At the heart of her suggestions is what could be
articulated as a third principle to accompany the
two she earlier affirmed. This third principle
could be stated in the following way: individual
human subjectivity is an essential component of
all human activity, both as a derivative of
collective processes, and as a vital ingredient
in carrying them out.
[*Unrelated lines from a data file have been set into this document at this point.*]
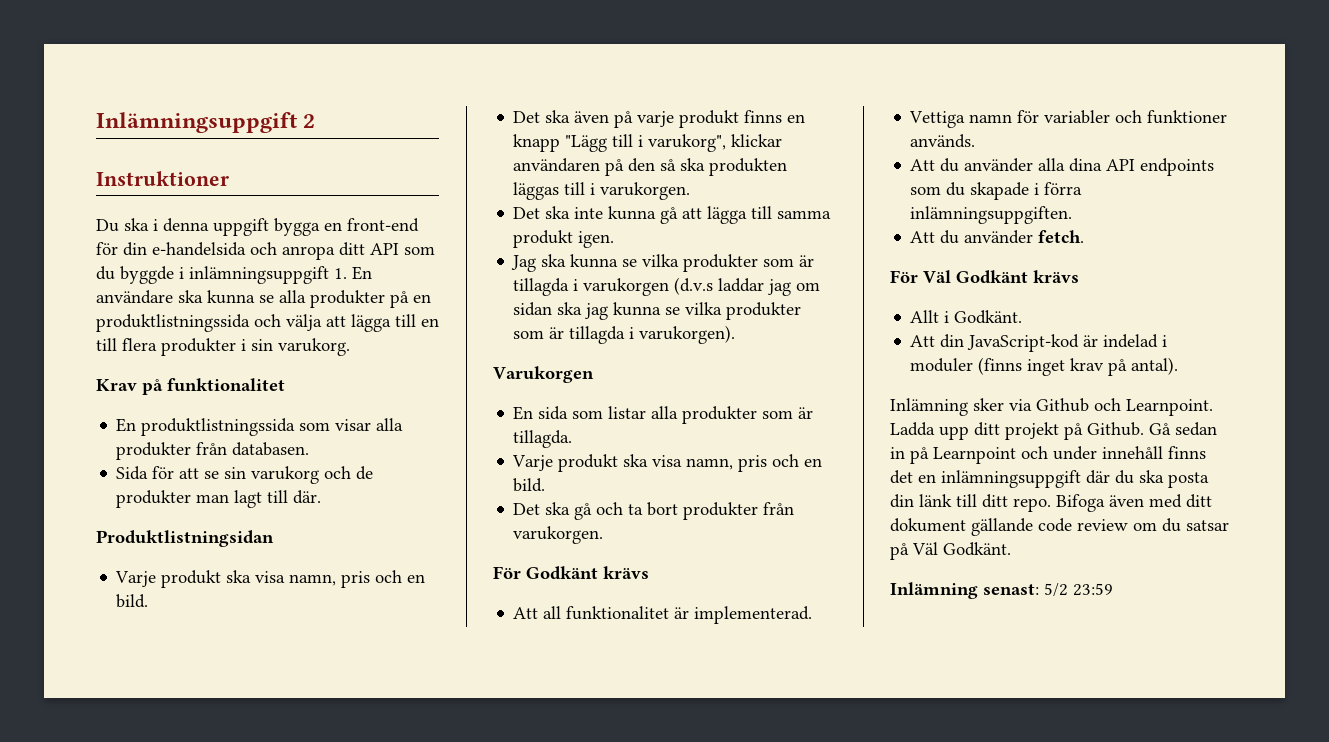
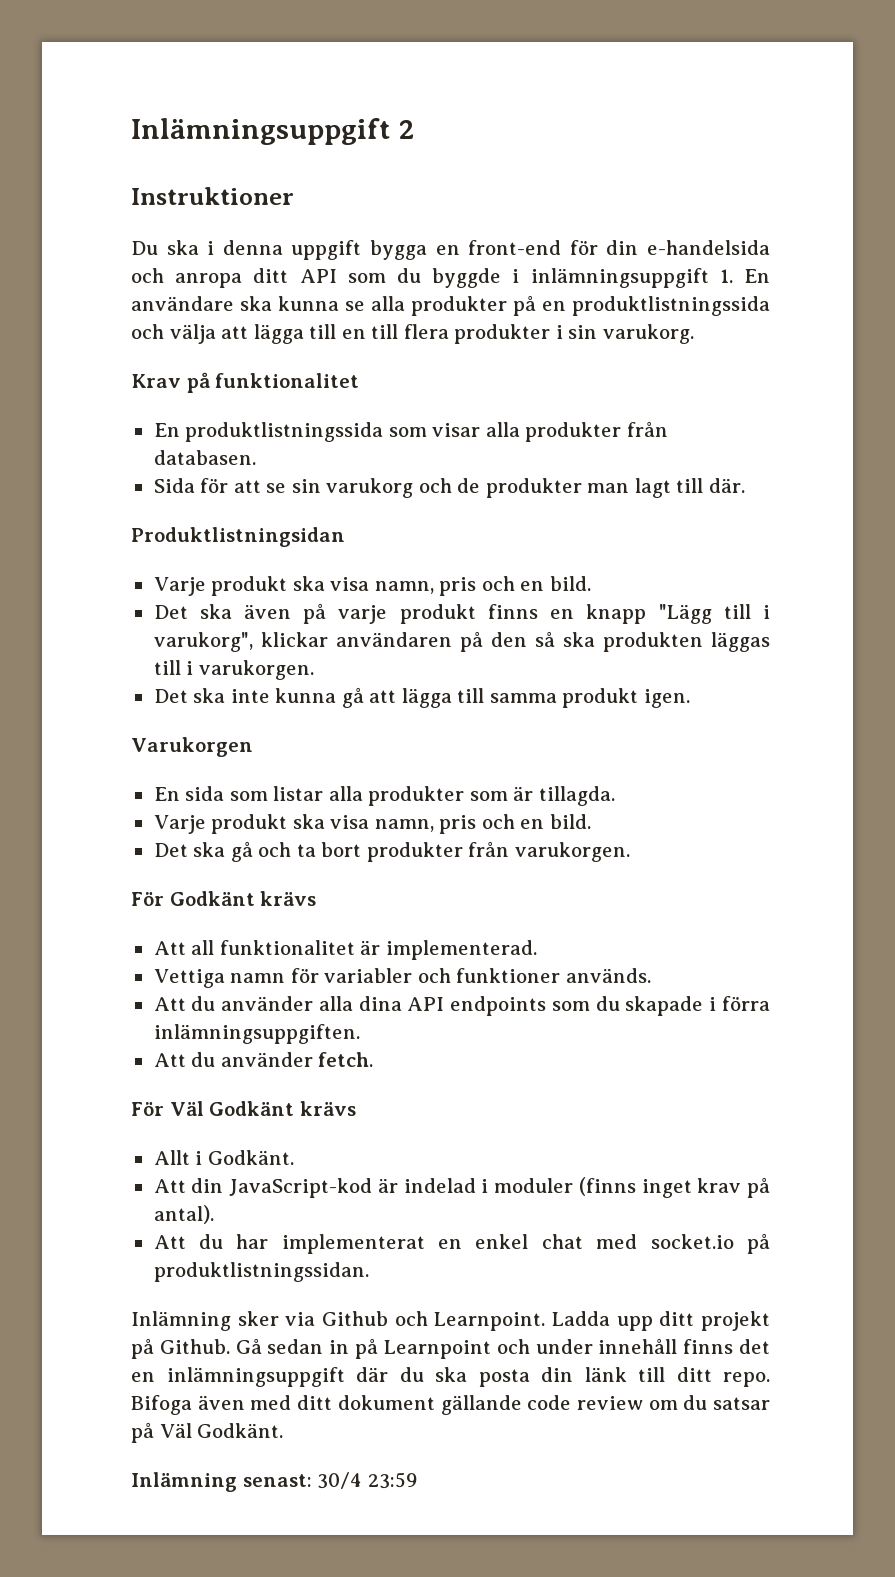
- Jag ska kunna se vilka produkter som är tillagda i varukorgen (d.v.s laddar jag om sidan ska jag kunna se vilka produkter som är tillagda i varukorgen).
+ Att du har implementerat en enkel chat med socket.io på produktlistningssidan.
- Inlämning senast: 5/2 23:59
+ Inlämning senast: 30/4 23:59

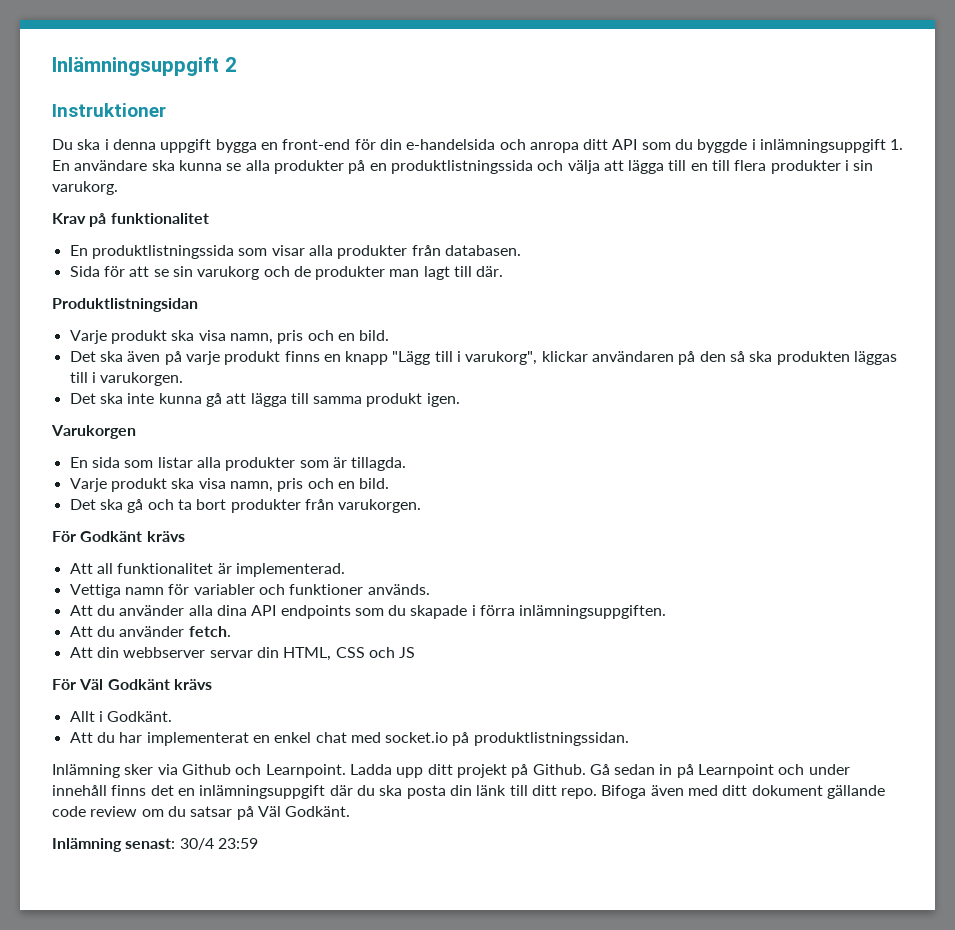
+ Att din webbserver servar din HTML, CSS och JS
- Att din JavaScript-kod är indelad i moduler (finns inget krav på antal).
This principle or concept
flows throughout AS's suggestions.

Here is a list of many points she touches on in the last sections of her paper.

1. Activity is a "constantly developing complex
dynamic process" that always involves social
dimensions such as "social status, power, prestige," etc.
2. A three-fold unified dialectical
conceptualization is needed to take into account
the major components/dimensions/planes of human development.
3. These three components/dimensions/planes are
given numerous descriptions in the text, including:
     a) material production, practical activity,
human labor, processes of the material production of human existence
     b) intersubjective exchange, social
collaborative processes, collective processes of
social exchange, inter-psychological processes
     c) individual subjectivity, intra-subjective
processes, agency, individual functioning,
mechanisms that allow for individual functioning
[Note: a possible source of confusion in this
paper might be interpreting the meanings of terms
that tend to combine two of the above planes,
such as activity, collective and social, which
could be construed refer to a) and b) together,
or to just one or the other, or perhaps all
three. It is possible that this is sometimes a
source of confusion in other writings in activity theory.]
4. These three components/dimensions are aimed
at actively transforming the world.
5. Human subjectivity must be seen on a par with
the other two components/dimensions to adequately
understand how humans transform the world.
6. Human subjectivity should not be seen as a
"final destination" but as "another form of
participating and contributing to social practice."
7. Psychological processes never belong to some
separate mental realm - they are always part of
human activity, always part of the object-related actions of humans.
8. No subjective practice, including "armchair"
scientific theorizing, is exempt from the
principle of the essential belongingness of
subjectivity in all human activity, and the
essential object-relatedness of all human activity in human subjectivity.
9. Human subjectivity, because it is always
engaged with the world through human activity, "inevitably changes the world."
10. The world created by humans constantly
emerges as humanized, and is therefore imbued with human subjectivity.
11. Internalization and externalization are human
mechanisms of interaction with the world that are
equally and simultaneously necessary.
12. The individual and society are both emergent
properties (transformations) of the same reality,
the social practice of material production.
13. Human subjectivity is agentive, and is
endowed with the capacity to generate new cycles of activity.
14. Human subjectivity and society are on
different poles of the same continuum of diverse regulatory mechanisms.
15. Individuals, including their subjectivity,
are simultaneously molded by society while they themselves mold society.
16. The practical relevance of human
subjectivity and the human relevance of social
practice are equally important aspects of activity.
17. Motives and goals do not exist separately.
18. The work of Vygotsky and Leont'ev and others
could be viewed as a "humanist ontology of material practice."
19. At the same time, Anna Stetsenko is
advocating that CHAT should build upon the work
of Vygotsky et. al. a "materialist ontology of human subjectivity."